**What the exercise asks:** Search term "descending": copy each line of the data containing it.

-------- The data

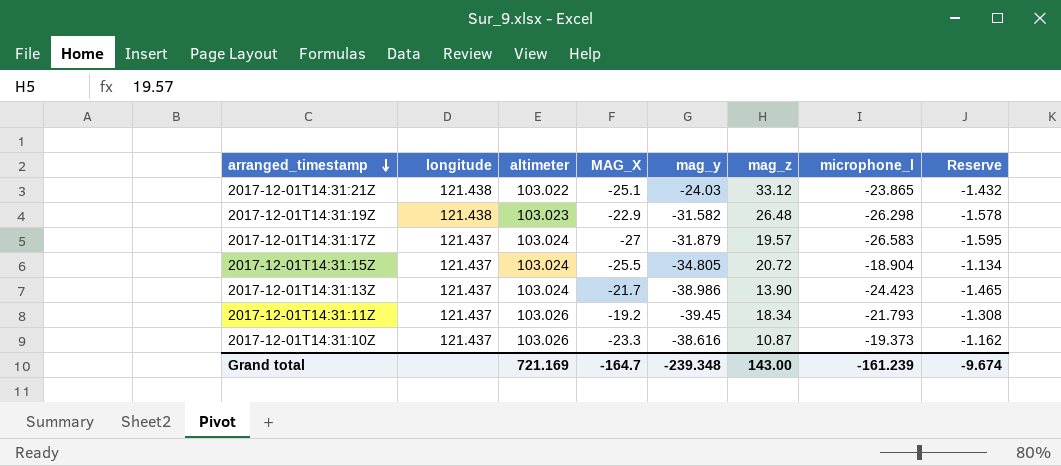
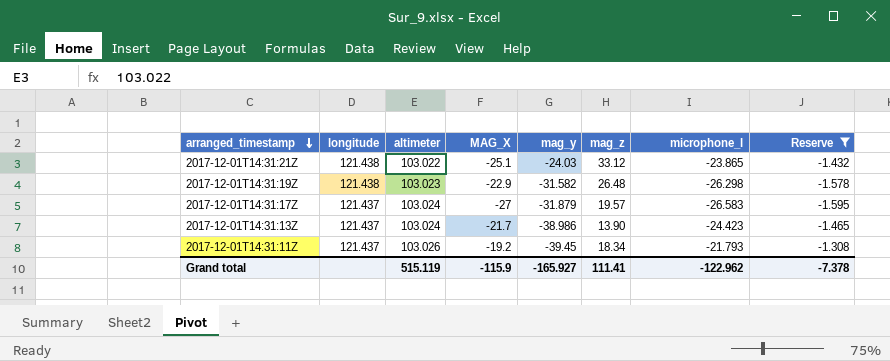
filter: none -> Reserve <= -1.308
Grand total | altimeter: 721.169 -> 515.119
Grand total | MAG_X: -164.7 -> -115.9
Grand total | mag_y: -239.348 -> -165.927
Grand total | mag_z: 143.00 -> 111.41
Grand total | microphone_l: -161.239 -> -122.962
Grand total | Reserve: -9.674 -> -7.378

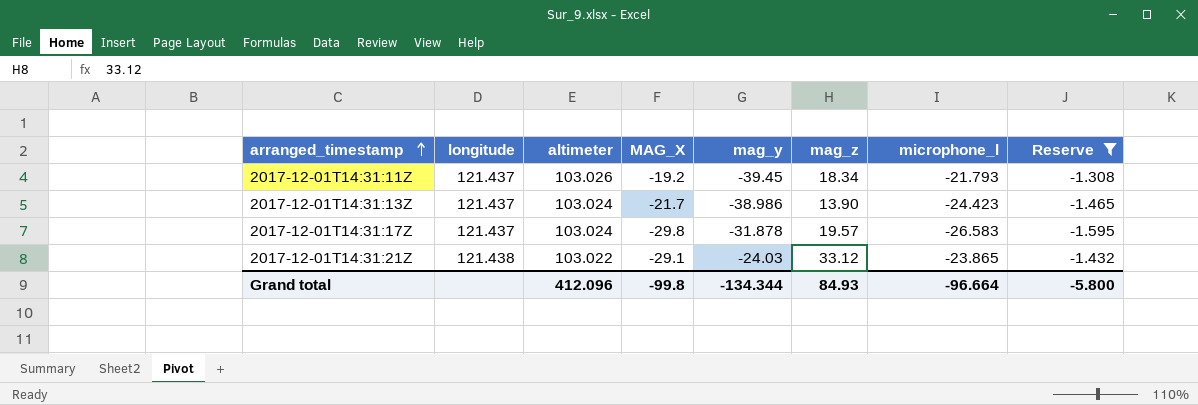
row order: arranged_timestamp descending -> arranged_timestamp ascending
row 2017-12-01T14:31:19Z: 121.438 | 103.023 | -22.9 | -31.582 | 26.48 | -26.298 | -1.578 -> none
2017-12-01T14:31:17Z | MAG_X: -27 -> -29.8
2017-12-01T14:31:17Z | mag_y: -31.879 -> -31.878
2017-12-01T14:31:21Z | MAG_X: -25.1 -> -29.1
Grand total | altimeter: 515.119 -> 412.096
Grand total | MAG_X: -115.9 -> -99.8
Grand total | mag_y: -165.927 -> -134.344
Grand total | mag_z: 111.41 -> 84.93
Grand total | microphone_l: -122.962 -> -96.664
Grand total | Reserve: -7.378 -> -5.800

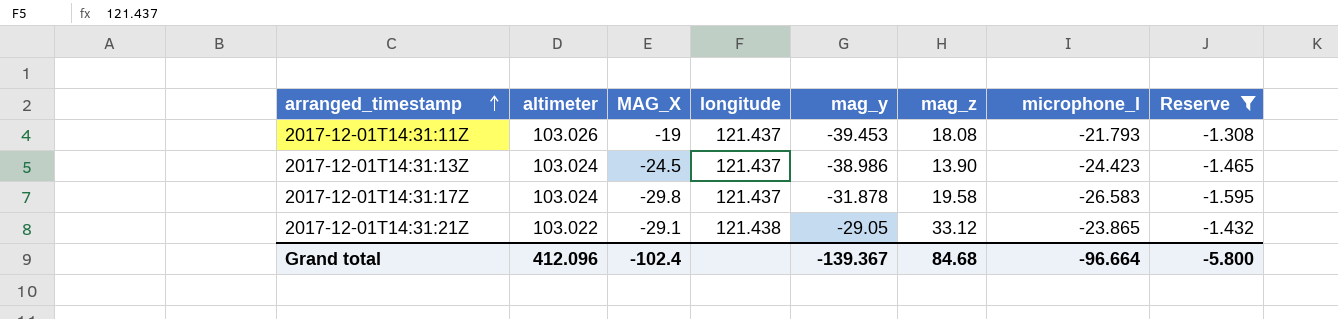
column longitude | position: 2 -> 4
2017-12-01T14:31:11Z | MAG_X: -19.2 -> -19
2017-12-01T14:31:11Z | mag_y: -39.45 -> -39.453
2017-12-01T14:31:11Z | mag_z: 18.34 -> 18.08
2017-12-01T14:31:13Z | MAG_X: -21.7 -> -24.5
2017-12-01T14:31:17Z | mag_z: 19.57 -> 19.58
2017-12-01T14:31:21Z | mag_y: -24.03 -> -29.05
Grand total | MAG_X: -99.8 -> -102.4
Grand total | mag_y: -134.344 -> -139.367
Grand total | mag_z: 84.93 -> 84.68

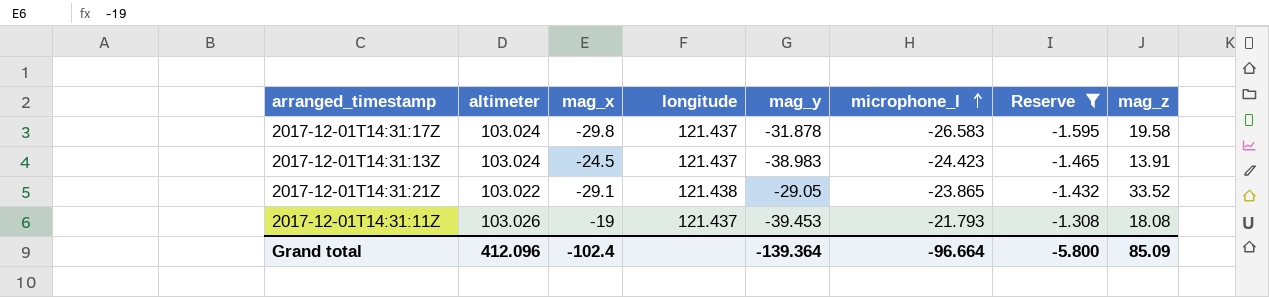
row order: arranged_timestamp ascending -> microphone_l ascending
column name: MAG_X -> mag_x
column mag_z | position: 6 -> 8
2017-12-01T14:31:13Z | mag_y: -38.986 -> -38.983
2017-12-01T14:31:13Z | mag_z: 13.90 -> 13.91
2017-12-01T14:31:21Z | mag_z: 33.12 -> 33.52
Grand total | mag_y: -139.367 -> -139.364
Grand total | mag_z: 84.68 -> 85.09

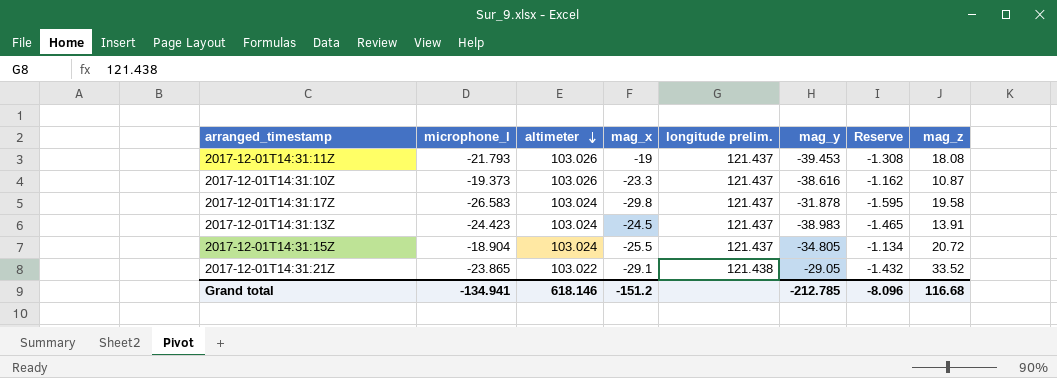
filter: Reserve <= -1.308 -> none
row order: microphone_l ascending -> altimeter descending
column microphone_l | position: 6 -> 2
column name: longitude -> longitude prelim.
Grand total | microphone_l: -96.664 -> -134.941
Grand total | altimeter: 412.096 -> 618.146
Grand total | mag_x: -102.4 -> -151.2
Grand total | mag_y: -139.364 -> -212.785
Grand total | Reserve: -5.800 -> -8.096
Grand total | mag_z: 85.09 -> 116.68

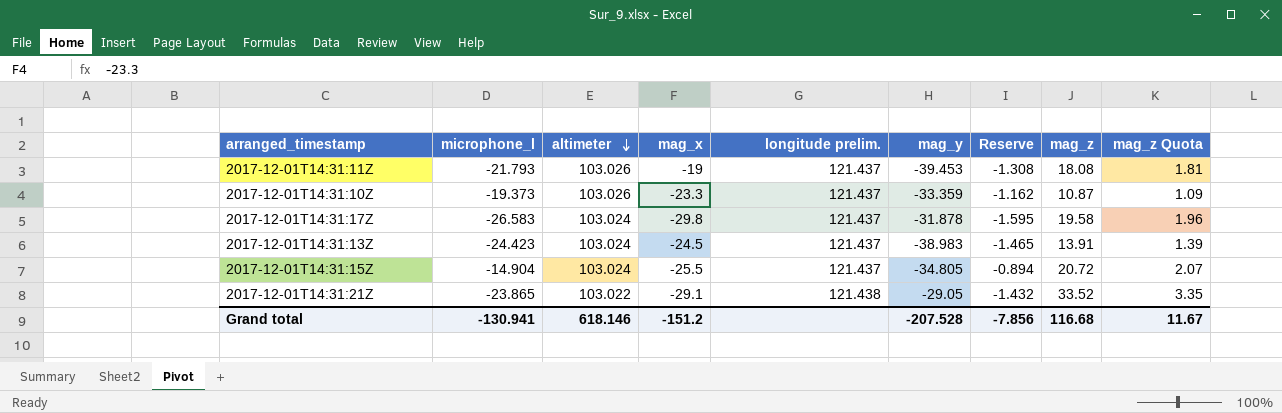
column mag_z Quota | formula: none -> [mag_z] * 0.1
2017-12-01T14:31:10Z | mag_y: -38.616 -> -33.359
2017-12-01T14:31:15Z | microphone_l: -18.904 -> -14.904
2017-12-01T14:31:15Z | Reserve: -1.134 -> -0.894
Grand total | microphone_l: -134.941 -> -130.941
Grand total | mag_y: -212.785 -> -207.528
Grand total | Reserve: -8.096 -> -7.856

----------------

**Result for this task:**
row order: arranged_timestamp descending -> arranged_timestamp ascending
row order: microphone_l ascending -> altimeter descending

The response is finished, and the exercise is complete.